BrainNET was developed to infer brain network topology using ERT (Geurts et al., 2006). The ERT regressor is used to develop a tree-based ensemble model to predict each node's time series from all other node time series. The tree-based ensemble methods are ideal for inferring complex functional brain networks as they are efficient in learning nonlinear patterns even where there are a large number of features (Wehenkel et al., 2017). The importance matrix is then thresholded to generate an adjacency matrix representing the fMRI topology. The BrainNET model is applicable to both resting-state and task-based fMRI network analysis. It can be easily adapted to data sets with varying session lengths and can be used with different parcellation schemes. A unique feature of the BrainNET approach is that it is implemented at the subject level. It does not need to be trained on big data sets as it infers the network topology based on each individual subject's data.

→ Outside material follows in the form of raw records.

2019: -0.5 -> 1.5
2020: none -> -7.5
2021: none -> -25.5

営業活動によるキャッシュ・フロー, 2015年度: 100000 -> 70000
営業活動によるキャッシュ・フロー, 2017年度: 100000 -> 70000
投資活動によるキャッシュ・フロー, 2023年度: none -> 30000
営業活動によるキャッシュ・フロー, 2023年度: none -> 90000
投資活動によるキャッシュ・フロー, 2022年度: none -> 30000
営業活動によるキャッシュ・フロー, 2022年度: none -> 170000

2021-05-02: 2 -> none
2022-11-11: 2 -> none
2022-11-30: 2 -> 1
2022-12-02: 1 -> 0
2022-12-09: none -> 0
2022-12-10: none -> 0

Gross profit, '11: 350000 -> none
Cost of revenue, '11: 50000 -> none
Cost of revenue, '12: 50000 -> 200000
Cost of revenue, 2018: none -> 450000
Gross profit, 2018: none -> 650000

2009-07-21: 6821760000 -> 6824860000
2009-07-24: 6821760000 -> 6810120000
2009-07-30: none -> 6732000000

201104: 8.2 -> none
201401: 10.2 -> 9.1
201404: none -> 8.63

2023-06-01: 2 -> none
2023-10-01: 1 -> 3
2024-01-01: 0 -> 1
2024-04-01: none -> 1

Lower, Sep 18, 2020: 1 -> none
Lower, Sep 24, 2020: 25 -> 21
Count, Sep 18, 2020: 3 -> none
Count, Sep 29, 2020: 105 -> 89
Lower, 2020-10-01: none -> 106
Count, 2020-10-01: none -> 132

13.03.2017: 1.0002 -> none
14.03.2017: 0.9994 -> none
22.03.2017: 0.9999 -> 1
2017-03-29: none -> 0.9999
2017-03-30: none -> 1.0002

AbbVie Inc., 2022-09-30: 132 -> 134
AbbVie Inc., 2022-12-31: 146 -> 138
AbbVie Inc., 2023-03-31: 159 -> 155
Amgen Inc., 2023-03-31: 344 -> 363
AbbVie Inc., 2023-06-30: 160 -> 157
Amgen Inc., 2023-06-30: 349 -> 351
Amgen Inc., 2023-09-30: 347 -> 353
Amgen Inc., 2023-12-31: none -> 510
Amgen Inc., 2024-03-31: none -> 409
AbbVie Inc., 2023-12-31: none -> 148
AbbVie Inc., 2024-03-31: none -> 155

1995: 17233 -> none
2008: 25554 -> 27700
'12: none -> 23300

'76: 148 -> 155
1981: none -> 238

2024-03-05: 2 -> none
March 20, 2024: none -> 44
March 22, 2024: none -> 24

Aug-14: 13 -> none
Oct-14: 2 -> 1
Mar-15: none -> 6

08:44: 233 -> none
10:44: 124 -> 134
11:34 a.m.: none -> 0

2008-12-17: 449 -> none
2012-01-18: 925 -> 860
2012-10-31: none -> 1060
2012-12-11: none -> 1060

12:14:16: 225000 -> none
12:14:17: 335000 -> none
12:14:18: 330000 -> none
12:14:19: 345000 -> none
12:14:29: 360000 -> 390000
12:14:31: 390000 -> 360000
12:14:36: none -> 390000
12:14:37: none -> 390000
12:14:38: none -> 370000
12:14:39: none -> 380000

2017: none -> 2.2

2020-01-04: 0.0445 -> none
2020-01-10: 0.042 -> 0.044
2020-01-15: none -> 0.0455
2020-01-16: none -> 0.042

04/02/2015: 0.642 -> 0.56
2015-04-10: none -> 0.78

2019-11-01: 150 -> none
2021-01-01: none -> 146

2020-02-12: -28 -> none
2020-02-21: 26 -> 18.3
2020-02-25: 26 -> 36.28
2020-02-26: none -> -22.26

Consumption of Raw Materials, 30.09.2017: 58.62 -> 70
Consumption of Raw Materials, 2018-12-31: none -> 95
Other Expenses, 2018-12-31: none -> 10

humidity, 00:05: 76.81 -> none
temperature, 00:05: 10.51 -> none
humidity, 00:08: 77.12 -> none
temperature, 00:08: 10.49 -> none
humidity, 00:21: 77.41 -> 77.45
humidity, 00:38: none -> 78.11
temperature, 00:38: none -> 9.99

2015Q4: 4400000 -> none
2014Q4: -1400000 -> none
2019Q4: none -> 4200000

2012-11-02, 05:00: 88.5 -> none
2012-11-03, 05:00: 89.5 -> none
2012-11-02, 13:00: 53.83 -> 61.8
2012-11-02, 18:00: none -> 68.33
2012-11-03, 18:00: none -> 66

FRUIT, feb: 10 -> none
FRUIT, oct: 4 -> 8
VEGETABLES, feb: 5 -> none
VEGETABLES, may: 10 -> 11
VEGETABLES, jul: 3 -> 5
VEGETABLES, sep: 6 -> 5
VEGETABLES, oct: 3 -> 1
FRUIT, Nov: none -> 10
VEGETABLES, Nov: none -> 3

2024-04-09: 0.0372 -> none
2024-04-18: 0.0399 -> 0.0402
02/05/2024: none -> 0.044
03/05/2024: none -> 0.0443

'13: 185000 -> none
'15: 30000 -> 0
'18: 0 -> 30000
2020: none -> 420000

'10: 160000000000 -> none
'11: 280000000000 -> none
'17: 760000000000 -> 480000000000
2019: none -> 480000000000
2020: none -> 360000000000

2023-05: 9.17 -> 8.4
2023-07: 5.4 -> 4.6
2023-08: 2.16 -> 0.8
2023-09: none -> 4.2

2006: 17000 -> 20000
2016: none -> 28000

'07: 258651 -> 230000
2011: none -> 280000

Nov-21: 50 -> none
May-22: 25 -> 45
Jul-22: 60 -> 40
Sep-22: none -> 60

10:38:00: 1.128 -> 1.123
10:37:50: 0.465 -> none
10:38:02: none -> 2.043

BrainNET inference of network topology in simulated fMRI data

Evaluation of inference methods using c-sensitivity

BrainNET demonstrated excellent performance across all the simulations and varying confounders. It achieved a significantly higher c-sensitivity than correlation (p < 0.05) and equivalent to PC (p = 0.38) (Fig. 2A). BrainNET performance remained high in the simulations across varying session lengths, number of nodes, neural lags, cyclic connections, and changing number of connections. BrainNET performed weakest in simulations with one primary strong external source around the network. This causes every node to be highly correlated with other nodes and it becomes very difficult to distinguish direct from indirect connections (Smith et al., 2011). It is important to highlight that this kind of one strong external input just for one node is highly unlikely in real-life scenarios. BrainNET, similar to PC and correlation methods, was affected by selection of bad ROIs with time series mixed between them. In this simulation, there are 10 nodes, and each node shares a relatively small amount of the other node time series in a proportion of 0.8:0.2. Since the features have shared data between the nodes in this simulation, it limits discrimination of true connectivity between nodes. The leakage of data between nodes can be minimized in fMRI analysis by selecting independent regions using functionally derived parcellation or methods such as independent component analysis.

One concern with this approach is that as the number of nodes increases, the threshold [1/(number of nodes)] similarly decreases and may result in increased FPs at this low threshold value. The study on effect of number of nodes on the c-sensitivity of BrainNET shows that c-sensitivity of BrainNET does not get affected by the number of nodes (Fig. 2B). This can be interpreted that the ability of BrainNET to distinguish between TP and FPs increases with the increasing number of nodes and the corresponding lower threshold values do not necessarily affect its inference.

Shared inputs between the nodes can be thought of as distinct sensory inputs that feed into one or more nodes. These shared inputs between the nodes could be deleterious if not modeled (Smith et al., 2011). BrainNET is robust to the shared inputs between the nodes, whereas c-sensitivity of PC and correlation is negatively affected (Fig. 2B). The performance on varying connection strengths over time was tested by simulations of stationary/nonstationary connection strengths between the nodes. BrainNET was least affected by nonstationary connection strengths between the nodes (Fig. 2B). The robust performance of BrainNET in simulations with increasing number of nodes, TR, shared inputs, and backward, cyclic, and nonstationary connections represents a promising aspect of the BrainNET method for inferring brain network topology in real-life experimental data (Fig. 2B).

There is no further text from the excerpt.